Received as information.
H. 4662 (Word version) -- Reps. Walker, Harrell, Whitmire, Toole, Gullick, Spires, Hiott, Bannister, J.R. Smith, Loftis, Ballentine, Pinson, Cotty, Brady, Bedingfield, Hardwick, Edge, Herbkersman, Lowe, Crawford, Limehouse, Hamilton, G.R. Smith, Harrison, Duncan, Bowen, Huggins, Mahaffey, Erickson, Leach, Owens, Frye, Rice, Hutson, Bingham, Haskins, Littlejohn, Cato, Chalk, Clyburn, Cooper, Dantzler, Davenport, Delleney, Gambrell, Kelly, Lucas, Merrill, Moss, Neilson, E.H. Pitts, Sandifer, Scarborough, Shoopman, Skelton, D.C. Smith, G.M. Smith, W.D. Smith, Talley, Taylor, Umphlett, Viers, White, Witherspoon, Young, Barfield, Knight, Miller, Battle, Perry, Bales, Phillips, J.M. Neal, R. Brown and Whipper: A BILL TO AMEND CHAPTER 18, TITLE 59, CODE OF LAWS OF SOUTH CAROLINA, 1976, RELATING TO THE EDUCATION ACCOUNTABILITY ACT, SO AS TO REVISE THE MANNER IN WHICH SCHOOLS ARE ASSESSED AND ACCREDITED, TO PROVIDE FOR DESIGNATION TO SIGNIFY VARYING LEVELS OF SCHOOL ACADEMIC PERFORMANCE, AND TO REVISE AND FURTHER PROVIDE FOR OTHER RELATED PROVISIONS REGARDING EDUCATION ACCOUNTABILITY.
The Report of the Committee of Free Conference having been adopted by both Houses, ordered that the title be changed to that of an Act, and the Act enrolled for Ratification.
A message was sent to the House accordingly.
S. 274 (Word version) -- Senators Fair, Verdin, Anderson, Sheheen, Campsen, Thomas, Williams, Bryant, Cromer and Scott: A BILL TO AMEND CHAPTER 21, TITLE 24, CODE OF LAWS OF SOUTH CAROLINA, 1976, RELATING TO THE DEPARTMENT OF PROBATION, PAROLE AND PARDON SERVICES, BY ADDING ARTICLE 13 SO AS TO ALLOW THE DEPARTMENT TO ESTABLISH DAY REPORTING CENTERS FOR CERTAIN INMATES OR OFFENDERS.
On motion of Senator FAIR, with unanimous consent, the Report of the Committee of Free Conference was taken up for immediate consideration.
Senator FAIR spoke on the report.
On motion of Senator FAIR, the Report of the Committee of Free Conference to S. 274 was adopted as follows:
The COMMITTEE OF FREE CONFERENCE, to whom was referred:
S. 274 (Word version) -- Senators Fair, Verdin, Anderson, Sheheen, Campsen, Thomas, Williams, Bryant, Cromer and Scott: A BILL TO AMEND CHAPTER 21, TITLE 24, CODE OF LAWS OF SOUTH CAROLINA, 1976, RELATING TO THE DEPARTMENT OF PROBATION, PAROLE AND PARDON SERVICES, BY ADDING ARTICLE 13 SO AS TO ALLOW THE DEPARTMENT TO ESTABLISH DAY REPORTING CENTERS FOR CERTAIN INMATES OR OFFENDERS.
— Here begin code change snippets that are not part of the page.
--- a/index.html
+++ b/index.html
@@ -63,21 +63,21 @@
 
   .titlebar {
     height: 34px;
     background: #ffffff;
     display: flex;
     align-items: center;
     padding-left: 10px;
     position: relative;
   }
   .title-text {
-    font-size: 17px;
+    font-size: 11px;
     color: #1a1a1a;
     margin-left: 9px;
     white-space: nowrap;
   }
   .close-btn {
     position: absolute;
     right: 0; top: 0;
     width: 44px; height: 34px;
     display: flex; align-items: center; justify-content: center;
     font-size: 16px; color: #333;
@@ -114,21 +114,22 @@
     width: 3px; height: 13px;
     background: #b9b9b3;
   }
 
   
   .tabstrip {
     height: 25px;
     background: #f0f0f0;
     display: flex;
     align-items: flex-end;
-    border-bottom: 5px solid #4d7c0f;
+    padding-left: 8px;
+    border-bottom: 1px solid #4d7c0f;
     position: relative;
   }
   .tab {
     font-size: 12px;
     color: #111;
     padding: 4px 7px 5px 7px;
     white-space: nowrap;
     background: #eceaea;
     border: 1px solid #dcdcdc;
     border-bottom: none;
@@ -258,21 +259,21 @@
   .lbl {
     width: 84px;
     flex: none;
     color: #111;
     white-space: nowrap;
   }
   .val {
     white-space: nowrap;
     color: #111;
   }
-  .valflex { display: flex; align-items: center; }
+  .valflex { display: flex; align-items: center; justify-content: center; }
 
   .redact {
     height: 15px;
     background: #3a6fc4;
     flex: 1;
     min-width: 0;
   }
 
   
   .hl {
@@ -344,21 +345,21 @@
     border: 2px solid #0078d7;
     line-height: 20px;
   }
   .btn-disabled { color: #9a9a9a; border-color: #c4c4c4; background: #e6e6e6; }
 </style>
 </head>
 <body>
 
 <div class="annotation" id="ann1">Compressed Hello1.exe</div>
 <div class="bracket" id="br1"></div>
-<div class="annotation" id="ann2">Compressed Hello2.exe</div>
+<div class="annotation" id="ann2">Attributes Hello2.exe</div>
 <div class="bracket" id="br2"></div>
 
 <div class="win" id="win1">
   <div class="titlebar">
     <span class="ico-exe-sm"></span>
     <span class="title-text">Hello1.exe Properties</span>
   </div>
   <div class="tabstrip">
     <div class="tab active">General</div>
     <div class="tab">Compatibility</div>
Beg leave to report that they have duly and carefully considered the same and recommend:
That the same do pass with the following amendments:
Amend the bill, as and if amended, by striking all after the enacting words and inserting therein the following:
/ SECTION 1. Chapter 21, Title 24 of the 1976 Code is amended by adding:
Section 24-21-1300. (A) The Department of Probation, Parole and Pardon Services may develop and operate day reporting centers within the State.
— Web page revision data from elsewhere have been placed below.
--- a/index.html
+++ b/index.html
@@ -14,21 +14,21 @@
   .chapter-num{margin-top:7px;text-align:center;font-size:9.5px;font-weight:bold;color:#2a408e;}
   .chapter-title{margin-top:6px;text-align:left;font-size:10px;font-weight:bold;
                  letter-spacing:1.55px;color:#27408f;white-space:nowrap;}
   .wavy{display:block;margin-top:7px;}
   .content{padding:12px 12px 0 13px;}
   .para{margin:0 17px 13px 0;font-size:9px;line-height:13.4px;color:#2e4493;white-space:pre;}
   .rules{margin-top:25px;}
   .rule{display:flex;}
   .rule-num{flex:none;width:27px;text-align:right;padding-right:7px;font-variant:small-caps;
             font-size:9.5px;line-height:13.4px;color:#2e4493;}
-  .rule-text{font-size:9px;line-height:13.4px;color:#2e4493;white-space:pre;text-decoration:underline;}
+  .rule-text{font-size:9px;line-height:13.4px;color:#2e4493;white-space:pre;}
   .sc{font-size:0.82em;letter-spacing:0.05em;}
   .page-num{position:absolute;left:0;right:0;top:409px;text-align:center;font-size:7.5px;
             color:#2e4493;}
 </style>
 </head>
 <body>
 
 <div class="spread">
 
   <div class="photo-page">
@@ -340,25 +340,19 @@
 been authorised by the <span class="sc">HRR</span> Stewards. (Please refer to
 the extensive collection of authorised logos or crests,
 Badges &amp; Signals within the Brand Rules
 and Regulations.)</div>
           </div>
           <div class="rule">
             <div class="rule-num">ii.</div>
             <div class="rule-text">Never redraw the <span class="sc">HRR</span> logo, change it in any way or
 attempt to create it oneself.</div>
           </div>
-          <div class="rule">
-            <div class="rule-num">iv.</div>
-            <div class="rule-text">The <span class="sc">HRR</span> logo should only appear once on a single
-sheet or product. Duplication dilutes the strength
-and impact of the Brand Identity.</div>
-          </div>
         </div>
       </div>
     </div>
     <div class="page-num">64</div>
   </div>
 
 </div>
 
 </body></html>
(B) 'Day reporting center' means a state facility providing supervision of inmates or offenders placed on supervision, which includes, but is not limited to, mandatory reporting, program participation, drug testing, community service, and any other conditions as determined by the Department of Corrections and the Department of Probation, Parole and Pardon Services.
(C) 'Eligible inmate' means a person sentenced to imprisonment for more than three months, excluding a person sentenced for:
(1) a violent crime, as provided for in Section 16-1-60;
(2) a Class A, B, or C felony, as provided for in Section 16-1-20;
(3) the following Class D felonies:
(a) robbery, as provided for in Section 16-11-325;
(b) disseminating obscene material to a minor twelve years of age or younger, as provided for in Section 16-15-355; and
(c) aggravated stalking, as provided for in Section 16-3-1730(C).
(4) an unclassified crime which carries a maximum term of imprisonment of fifteen years or more, as provided for in Section 16-1-10(D);
(5) the unclassified crime of assault and battery of a high and aggravated nature in which the original indictment was for an offense that would require registration as a sex offender, as provided for in Section 23-3-430; or
(6) a crime which requires a registration as a sex offender, as provided for in Section 23-3-430. 'Eligible inmate' does not include a person who does not provide an approved in-state residence as determined jointly by the Department of Corrections and the Department of Probation, Parole and Pardon Services.
(D) 'Eligible offender' means a person placed on probation, parole, community supervision, or any other supervision program operated by the Department of Probation, Parole and Pardon Services, excluding a person sentenced for:
(1) a violent crime, as provided for in Section 16-1-60;
(2) a Class A, B, or C felony, as provided for in Section 16-1-20;
(3) the following Class D felonies:
(a) robbery, as provided for in Section 16-11-325;
(b) disseminating obscene material to a minor twelve years of age or younger, as provided for in Section 16-15-355; and
(c) aggravated stalking, as provided for in Section 16-3-1730(C).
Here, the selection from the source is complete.